**Required work:**
Your answer should be the exact lines of the data below from the one containing "- Notar que" through the one containing "implícitamente dentro del objeto $.ajax."; please include nothing else.

**Provided records:**

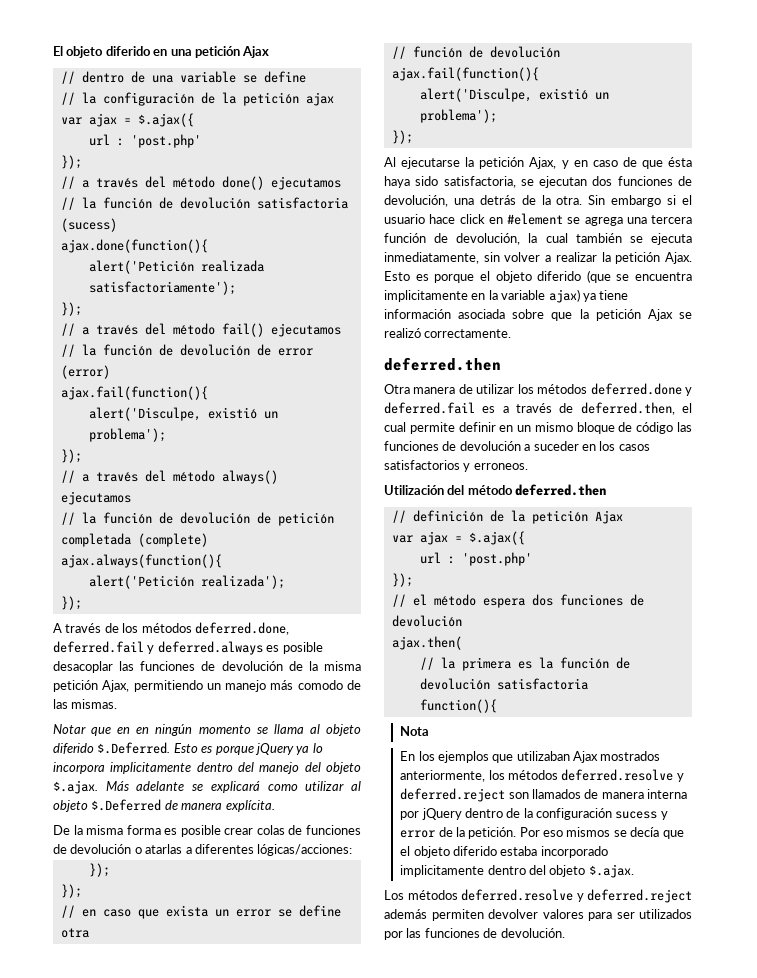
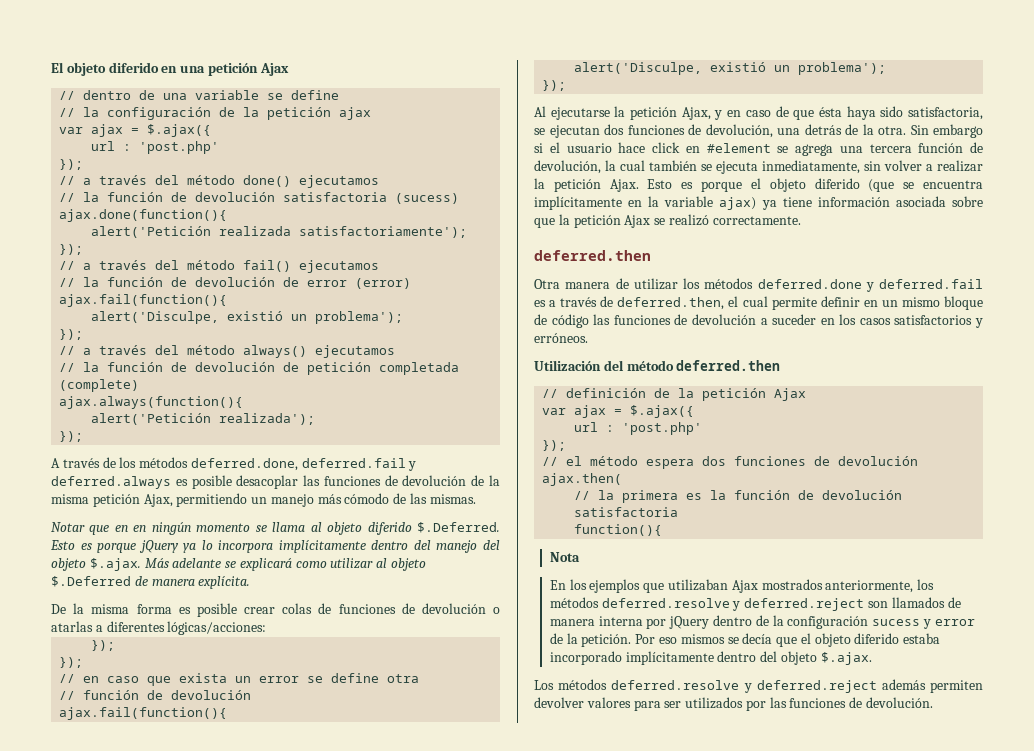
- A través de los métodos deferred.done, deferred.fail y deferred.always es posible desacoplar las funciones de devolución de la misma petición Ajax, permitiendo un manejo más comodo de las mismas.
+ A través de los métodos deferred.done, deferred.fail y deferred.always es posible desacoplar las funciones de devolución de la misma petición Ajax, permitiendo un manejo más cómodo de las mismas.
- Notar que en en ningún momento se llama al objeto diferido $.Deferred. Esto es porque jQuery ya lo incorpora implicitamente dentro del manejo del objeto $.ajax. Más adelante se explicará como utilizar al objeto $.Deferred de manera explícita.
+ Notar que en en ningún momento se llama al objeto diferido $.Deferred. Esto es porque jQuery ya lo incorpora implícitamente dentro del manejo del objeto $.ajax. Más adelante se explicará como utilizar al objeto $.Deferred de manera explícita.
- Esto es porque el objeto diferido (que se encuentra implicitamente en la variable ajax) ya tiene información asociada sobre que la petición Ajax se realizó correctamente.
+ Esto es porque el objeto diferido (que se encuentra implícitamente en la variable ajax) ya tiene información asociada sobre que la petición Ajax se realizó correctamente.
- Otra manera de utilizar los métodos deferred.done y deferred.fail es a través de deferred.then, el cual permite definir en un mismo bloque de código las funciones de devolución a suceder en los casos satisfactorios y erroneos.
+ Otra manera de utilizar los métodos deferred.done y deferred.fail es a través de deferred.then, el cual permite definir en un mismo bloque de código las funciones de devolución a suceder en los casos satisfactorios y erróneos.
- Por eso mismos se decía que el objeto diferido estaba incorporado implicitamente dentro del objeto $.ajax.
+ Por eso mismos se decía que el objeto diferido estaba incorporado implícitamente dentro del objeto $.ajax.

...

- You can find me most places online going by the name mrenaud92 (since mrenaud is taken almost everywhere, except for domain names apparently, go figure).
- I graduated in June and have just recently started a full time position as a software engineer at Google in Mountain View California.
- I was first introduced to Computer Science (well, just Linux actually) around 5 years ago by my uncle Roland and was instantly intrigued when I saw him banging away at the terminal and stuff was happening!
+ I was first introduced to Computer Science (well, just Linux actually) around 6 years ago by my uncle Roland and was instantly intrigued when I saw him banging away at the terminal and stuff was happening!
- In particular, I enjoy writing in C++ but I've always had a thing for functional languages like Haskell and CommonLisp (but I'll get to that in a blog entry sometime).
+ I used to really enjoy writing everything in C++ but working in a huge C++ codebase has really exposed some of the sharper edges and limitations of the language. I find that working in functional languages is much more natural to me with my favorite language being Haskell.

**Problem solution:**
- Notar que en en ningún momento se llama al objeto diferido $.Deferred. Esto es porque jQuery ya lo incorpora implicitamente dentro del manejo del objeto $.ajax. Más adelante se explicará como utilizar al objeto $.Deferred de manera explícita.
+ Notar que en en ningún momento se llama al objeto diferido $.Deferred. Esto es porque jQuery ya lo incorpora implícitamente dentro del manejo del objeto $.ajax. Más adelante se explicará como utilizar al objeto $.Deferred de manera explícita.
- Esto es porque el objeto diferido (que se encuentra implicitamente en la variable ajax) ya tiene información asociada sobre que la petición Ajax se realizó correctamente.
+ Esto es porque el objeto diferido (que se encuentra implícitamente en la variable ajax) ya tiene información asociada sobre que la petición Ajax se realizó correctamente.
- Otra manera de utilizar los métodos deferred.done y deferred.fail es a través de deferred.then, el cual permite definir en un mismo bloque de código las funciones de devolución a suceder en los casos satisfactorios y erroneos.
+ Otra manera de utilizar los métodos deferred.done y deferred.fail es a través de deferred.then, el cual permite definir en un mismo bloque de código las funciones de devolución a suceder en los casos satisfactorios y erróneos.
- Por eso mismos se decía que el objeto diferido estaba incorporado implicitamente dentro del objeto $.ajax.
+ Por eso mismos se decía que el objeto diferido estaba incorporado implícitamente dentro del objeto $.ajax.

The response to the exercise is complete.